O tratamento da síndrome da autocervejeira começa com um curso de fungicidas prescritos depois de uma biópsia ou uma colonoscopia identificar os agentes patogénicos específicos que colonizaram o intestino, continua Zewude. Começar com um fungicida de largo alcance pode sair pela culatra.

“A resistência antimicrobiana é uma parte importante da síndrome, porque parte da razão pela qual as pessoas contraem esta doença é o uso frequente de antibióticos que perturba o seu intestino”, afirma. “É preciso começar de forma restrita e depois, se o doente se tornar resistente a esse fungicida, tentar outros.”

Para além de eliminar a levedura, espera-se que os doentes sigam uma dieta extremamente restrita e pobre em hidratos de carbono. “O melhor seria não ter hidratos de carbono, mas é quase impossível fazer isso”, constata Zewude. Os probióticos para reconstruir as bactérias benéficas também podem ajudar, acrescenta.

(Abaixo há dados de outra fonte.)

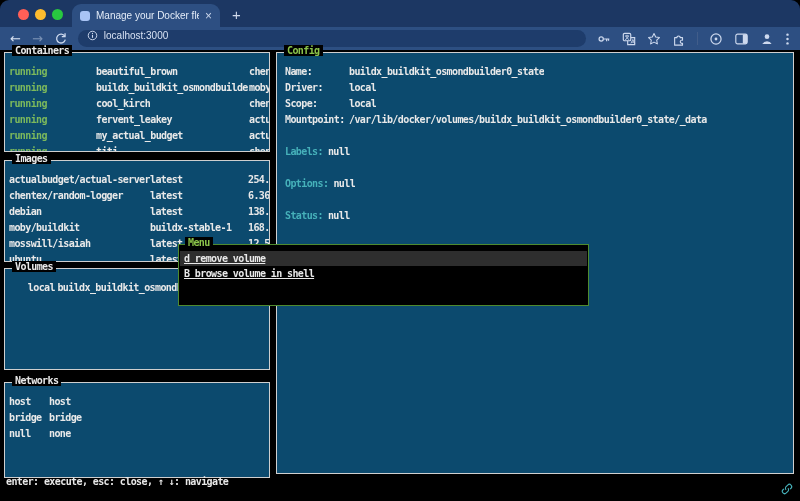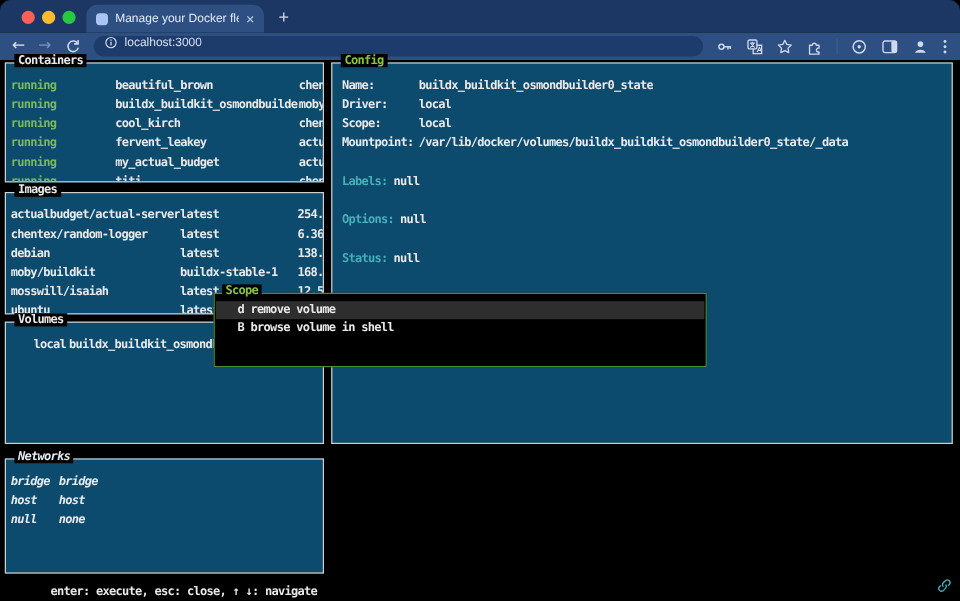"Config" div.panel { height: 318px -> 422px }
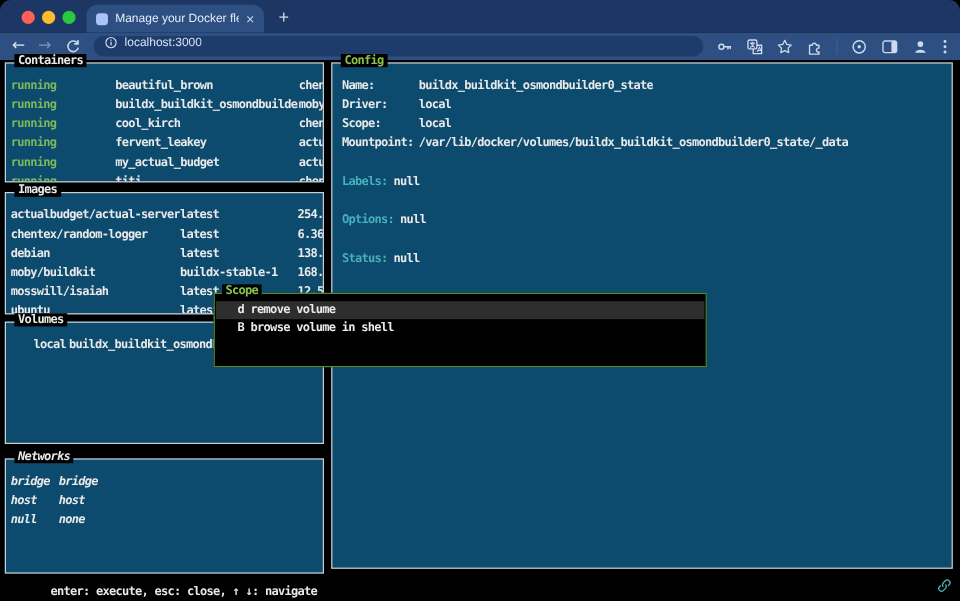"Scope" div.menu-title { text: Scope -> Menu }
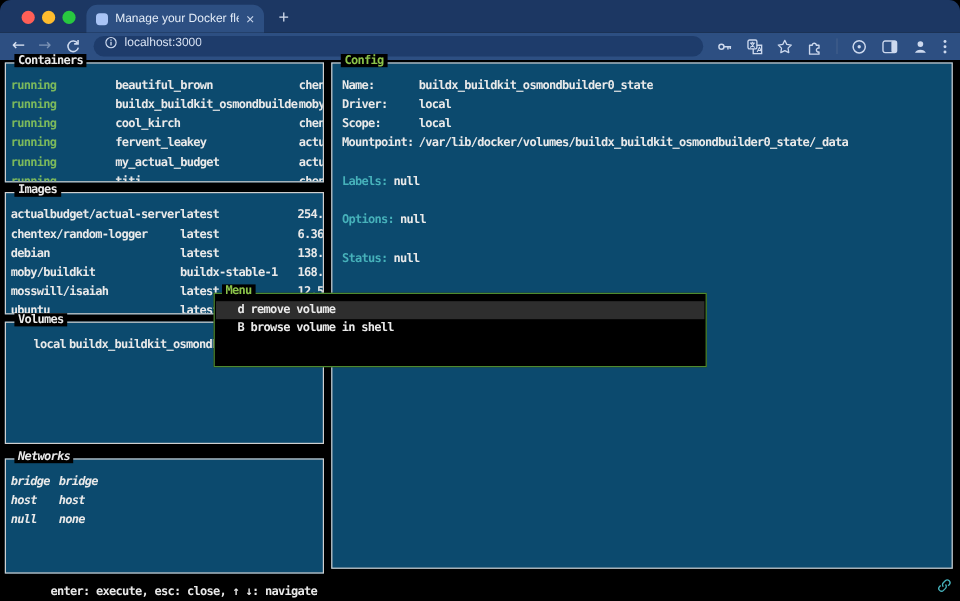"d remove volume" .menu-item { padding-left: 18px -> 4px; text-decoration: none -> underline }
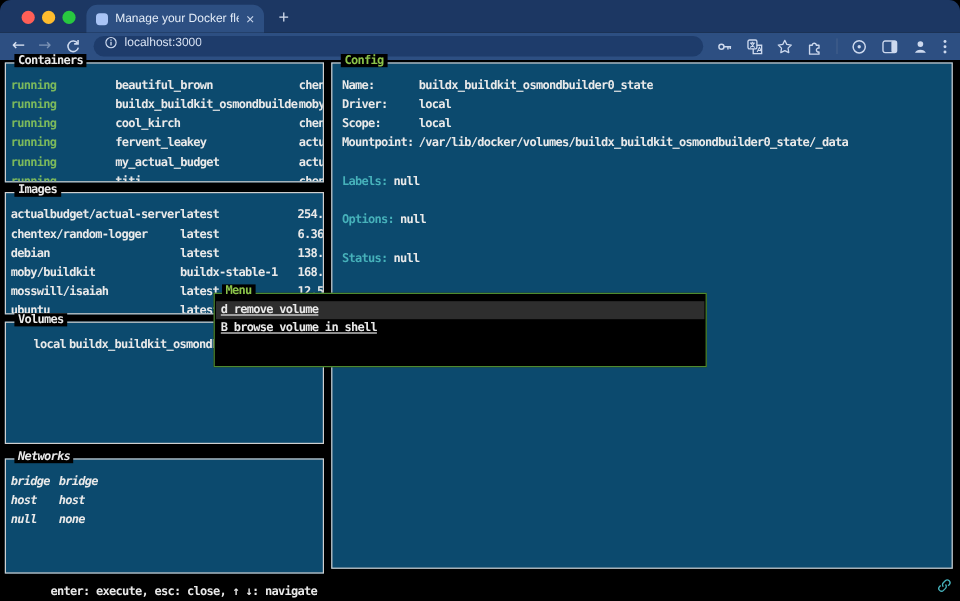"Networks" div.panel { font-style: italic -> none }
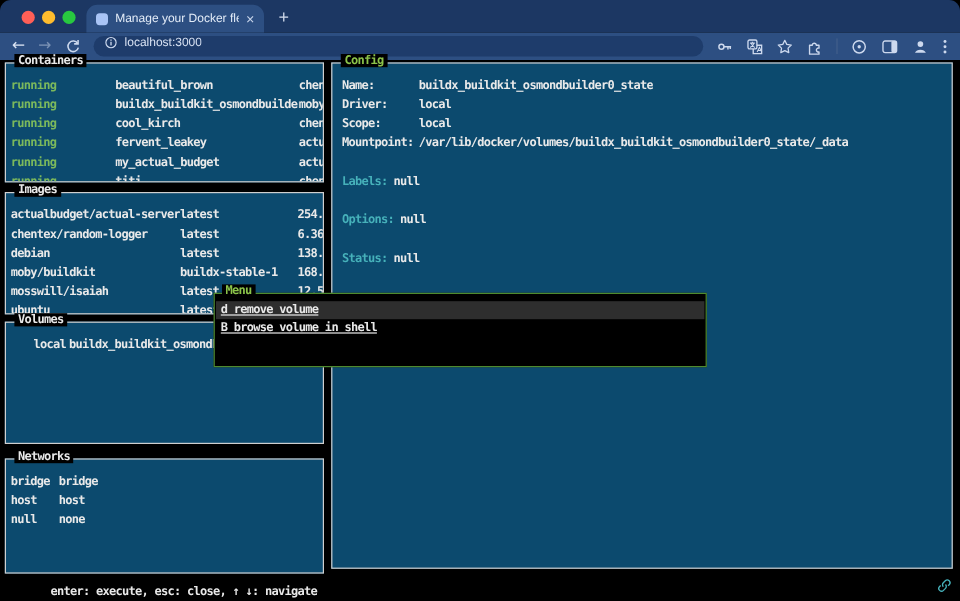"bridge bridge" div.row { order: before "host host" -> after "host host" }
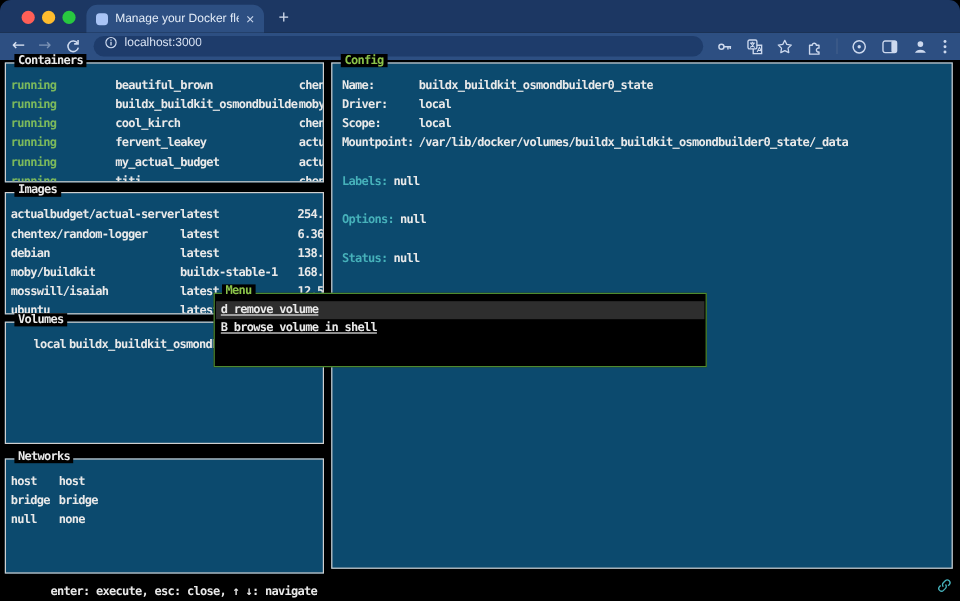"enter: execute, esc: close, ↑" .statusbar { bottom: 0 -> 12px; margin-left: 36px -> none }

Atualmente, a mulher já não toma medicamentos antifúngicos, mas continua a fazer uma dieta muito pobre em hidratos de carbono depois de ter tido uma recaída. Como a experiência de cada pessoa é diferente, é importante que os doentes mantenham um contacto próximo com os médicos para gerir a sua condição, avisa Zewude.

“Neste caso, a mulher tem um marido que a apoia muito e que me telefonou imediatamente quando começou a sentir novamente o cheiro a álcool no hálito dela”, recorda Zewude. “Para qualquer pessoa que esteja a lidar com a síndrome, é importante que o seu cônjuge, amigo, colega de quarto ou o que quer que seja, conheça os sinais e sintomas e contacte os médicos ou leve a pessoa ao serviço de urgência quando isto ocorrer.”